Preparing for terminal assessment in GCSE sciences : Ed Walsh

The phasing out of modular assessment and the move towards external examinations at the end of GCSE science courses presents teachers with a number of challenges..  This workshop will explore how teachers can plan for the periodic revising of topics and provide students with opportunities to refresh their understanding of key ideas.  A number of classroom strategies will be tried out. 

Running a Science Journal Club for A level students – one method of engaging students with current scientific research: Sarah Pannell

A Level teachers regularly encourage their students to 'read around' the subject in order to broaden their understanding and improve their scientific knowledge, however Sarah found that her students were struggling to identify suitable material and therefore doing very little wider reading.  To encourage her students to develop broader scientific literacy, she launched an academic Journal Club style. Explore how students can access challenging scientific work within a Journal Club and provide suggestions of articles that can be used to start your own Journal Club. 

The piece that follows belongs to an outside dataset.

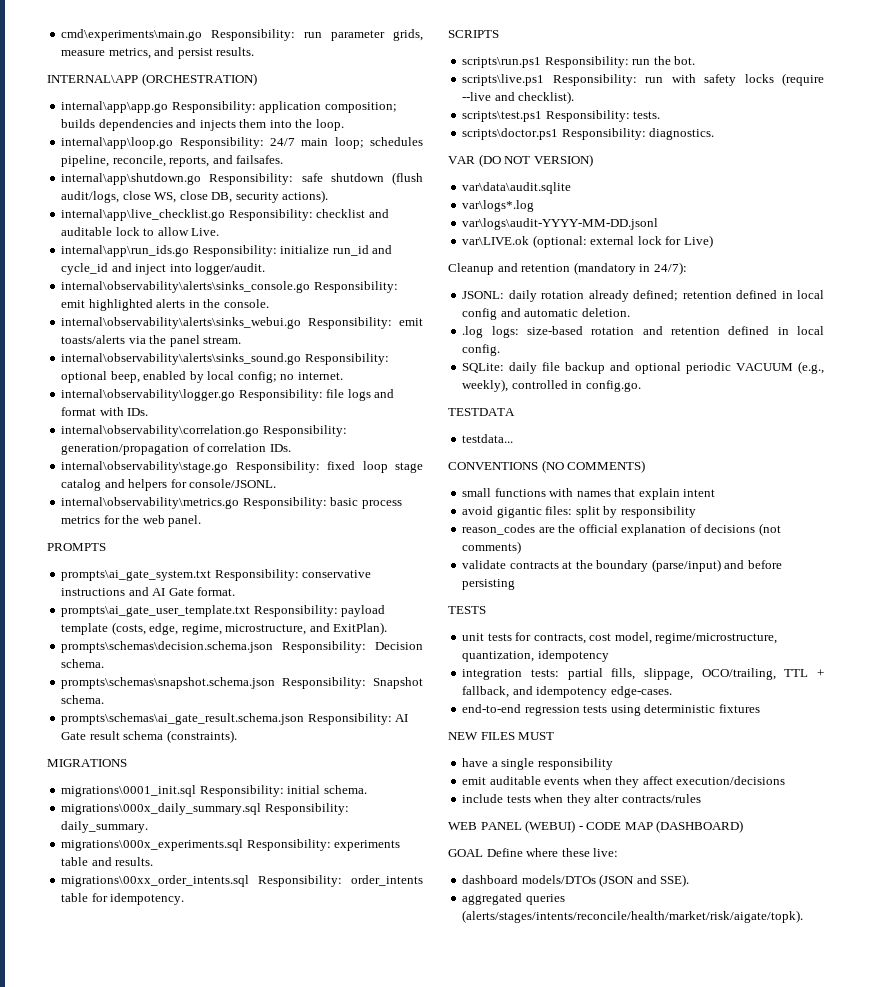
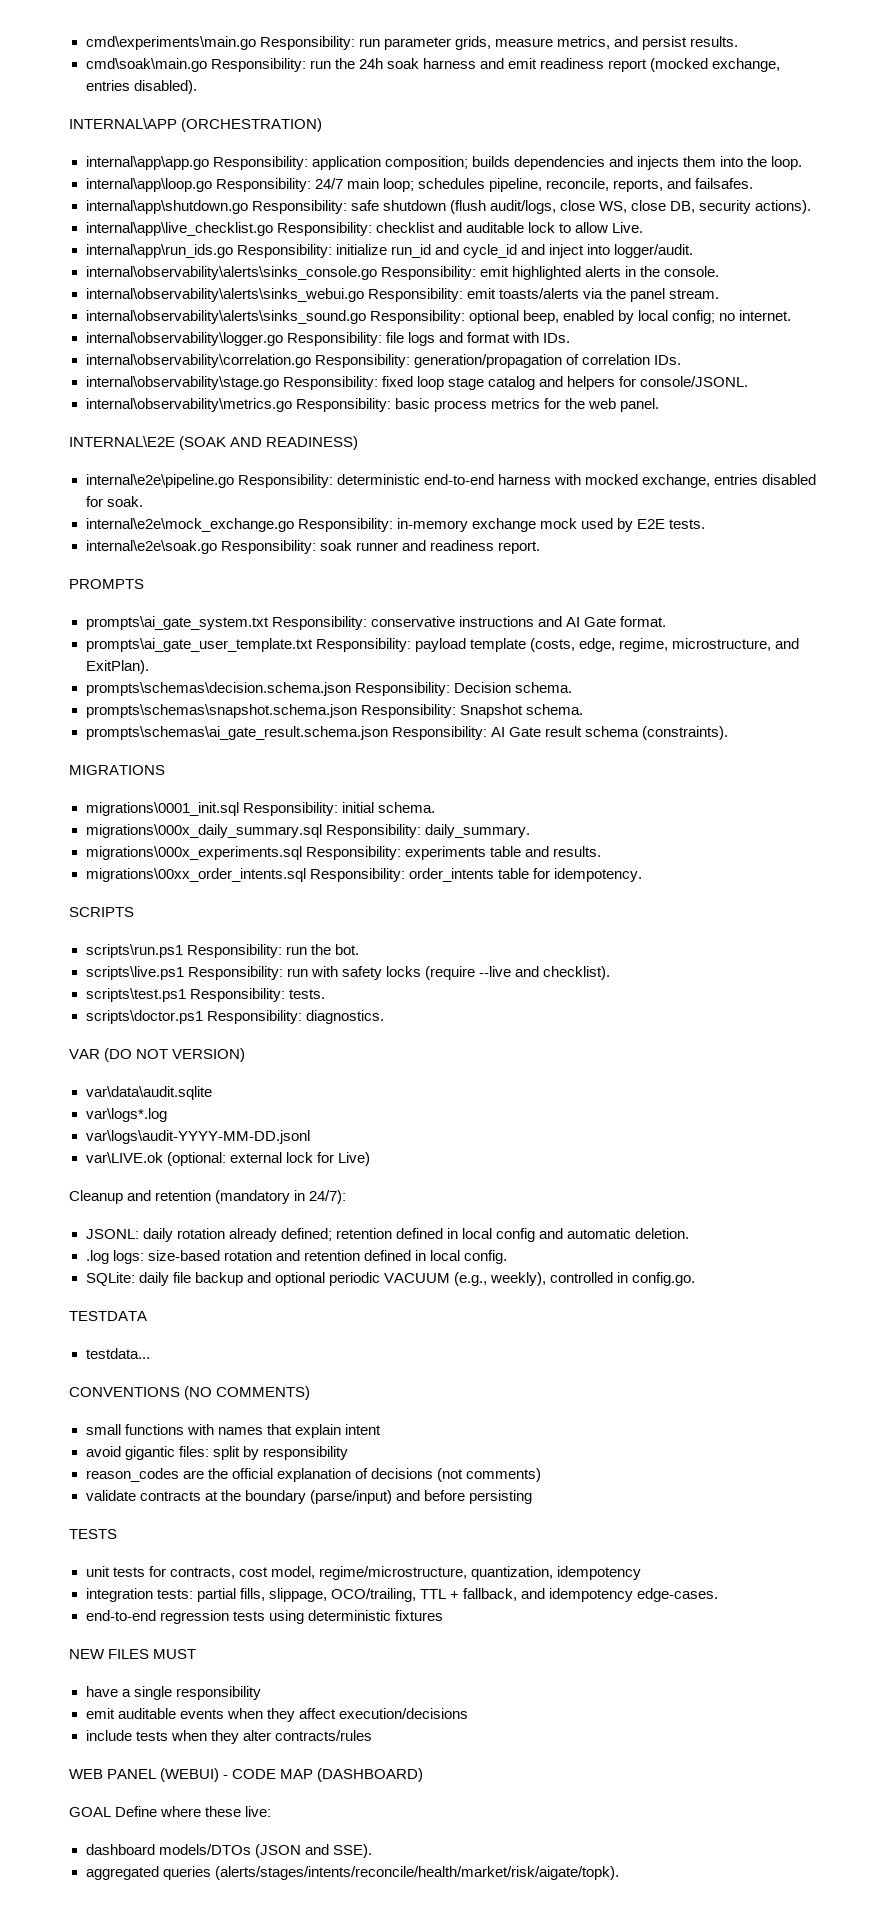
+ cmd\soak\main.go Responsibility: run the 24h soak harness and emit readiness report (mocked exchange, entries disabled).
+ INTERNAL\E2E (SOAK AND READINESS)
+ internal\e2e\pipeline.go Responsibility: deterministic end-to-end harness with mocked exchange, entries disabled for soak.
+ internal\e2e\mock_exchange.go Responsibility: in-memory exchange mock used by E2E tests.
+ internal\e2e\soak.go Responsibility: soak runner and readiness report.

Visualising progression from Year 6 to Year 9: Matthew Newberry, Cams Hill Science Consortium

Matthew supports teachers ‎and LSAs to develop a range of classroom resources such as Topic Overviews, Levels Mountains and ‎the Thinking Frames approach. This workshop will showcase the new curriculum ‎planning materials developed to meet and exceed the demands of the 2014 KS2/KS3 science ‎curriculum and will give you an introduction to key requirements of the new 2014 National Curriculum for Science, new Yearly Planner posters covering the progression in vocabulary and key concepts from ‎Year 6 to Year 9 and Progress Pathways – which offer practical approaches to support assessment. 

Cheap and simple hands on physics for KS4: Sarah Barnes, SEPnet

This session introduces some hands on experiments linked to the physics content of the key stage 4 science and additional science curriculum.  The activities have been adapted from the successful SEPnet GCSE programme of workshops in schools and are designed to provide a cheap alternative to more expensive equipment. In the session, teachers will have a chance to try out some of the activities and receive some kit to take away. 

Research schools and Threshold concepts: Dr Mark Evans and Dr Andy Chandler-Grevatt

Sir Isaac Newton Sixth Form is a STEM school in Norwich. It runs on the principles of using evidence based pedagogies and being an evidence generating school. This presentation will report on the first outcomes of researching the use of Threshold Concepts, Mastery Learning and Assessment for Learning to promote progress at A-level. The Head Teacher, Mark Evans and the Education Researcher, Andy Chandler-Grevatt will share their experiences of carrying out research in the school. This session will explore Threshold Concepts and troublesome knowledge and the use of assessment tasks to improve learning relevant to science teaching at KS4 and KS5.